• [DATASET EXTRACT]
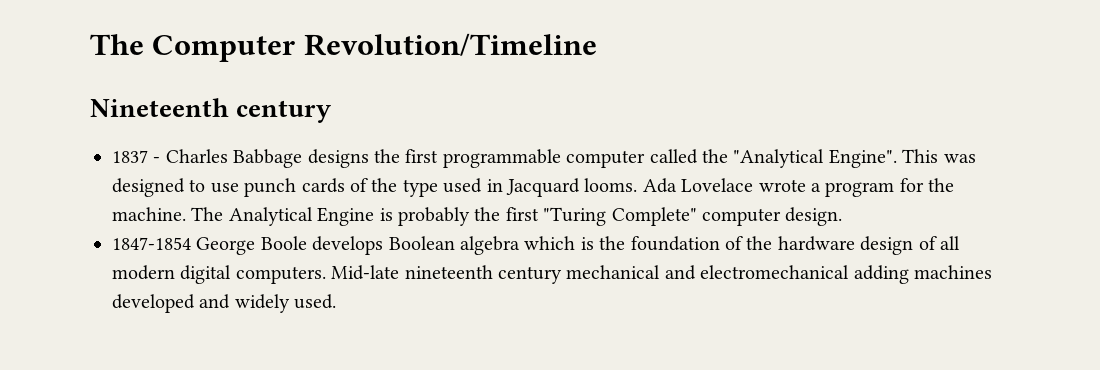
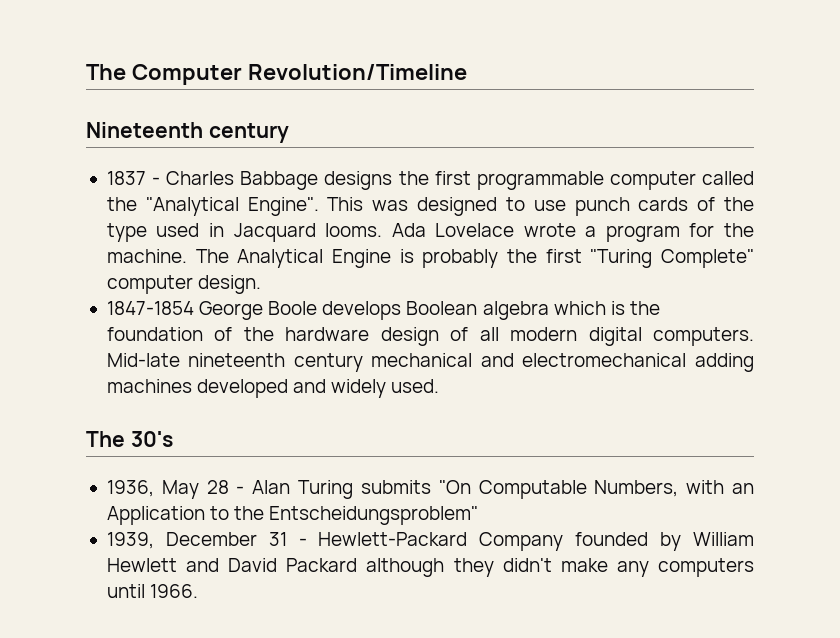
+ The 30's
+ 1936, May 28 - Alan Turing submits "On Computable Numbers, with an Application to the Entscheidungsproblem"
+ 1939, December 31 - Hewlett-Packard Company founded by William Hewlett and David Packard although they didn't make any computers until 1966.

--

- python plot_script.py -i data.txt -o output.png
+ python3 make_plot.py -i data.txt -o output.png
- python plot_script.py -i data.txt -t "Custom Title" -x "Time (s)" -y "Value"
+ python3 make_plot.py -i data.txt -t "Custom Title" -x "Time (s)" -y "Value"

...

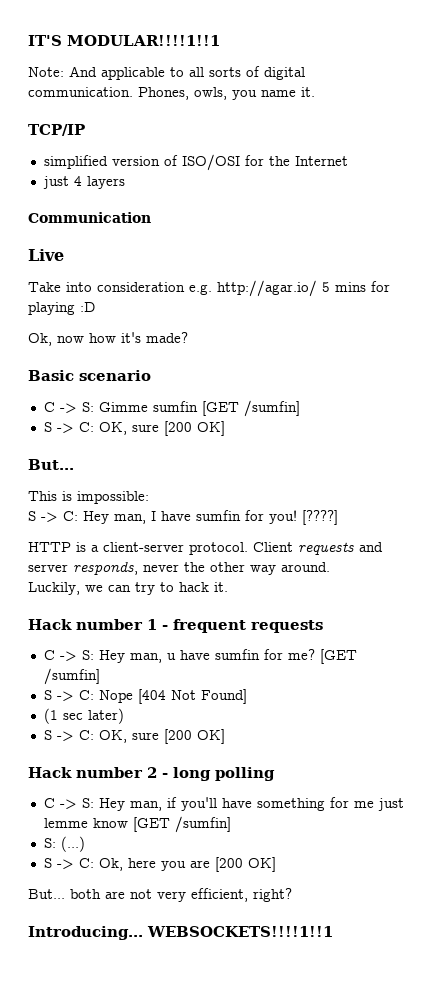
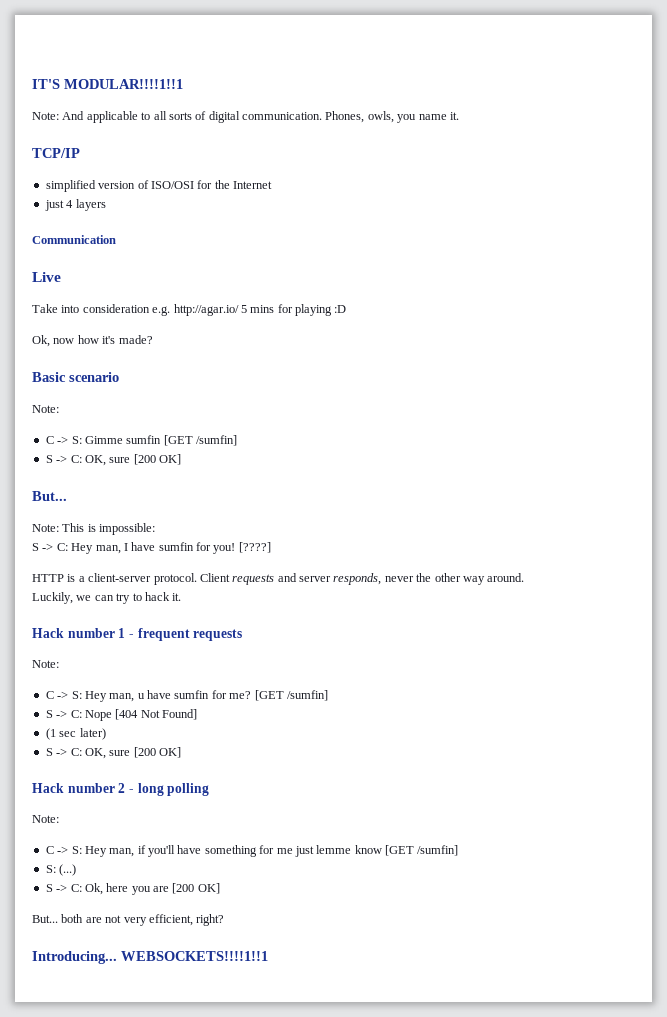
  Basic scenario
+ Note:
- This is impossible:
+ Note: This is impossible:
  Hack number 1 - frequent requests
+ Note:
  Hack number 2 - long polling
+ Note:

• [WHAT YOU HAVE TO DO]
Taking the entries above, print exactly the lines starting at the line with "1936, May 28" and ending at the line with "computers until 1966.", both included.

• [ANSWER]
+ 1936, May 28 - Alan Turing submits "On Computable Numbers, with an Application to the Entscheidungsproblem"
+ 1939, December 31 - Hewlett-Packard Company founded by William Hewlett and David Packard although they didn't make any computers until 1966.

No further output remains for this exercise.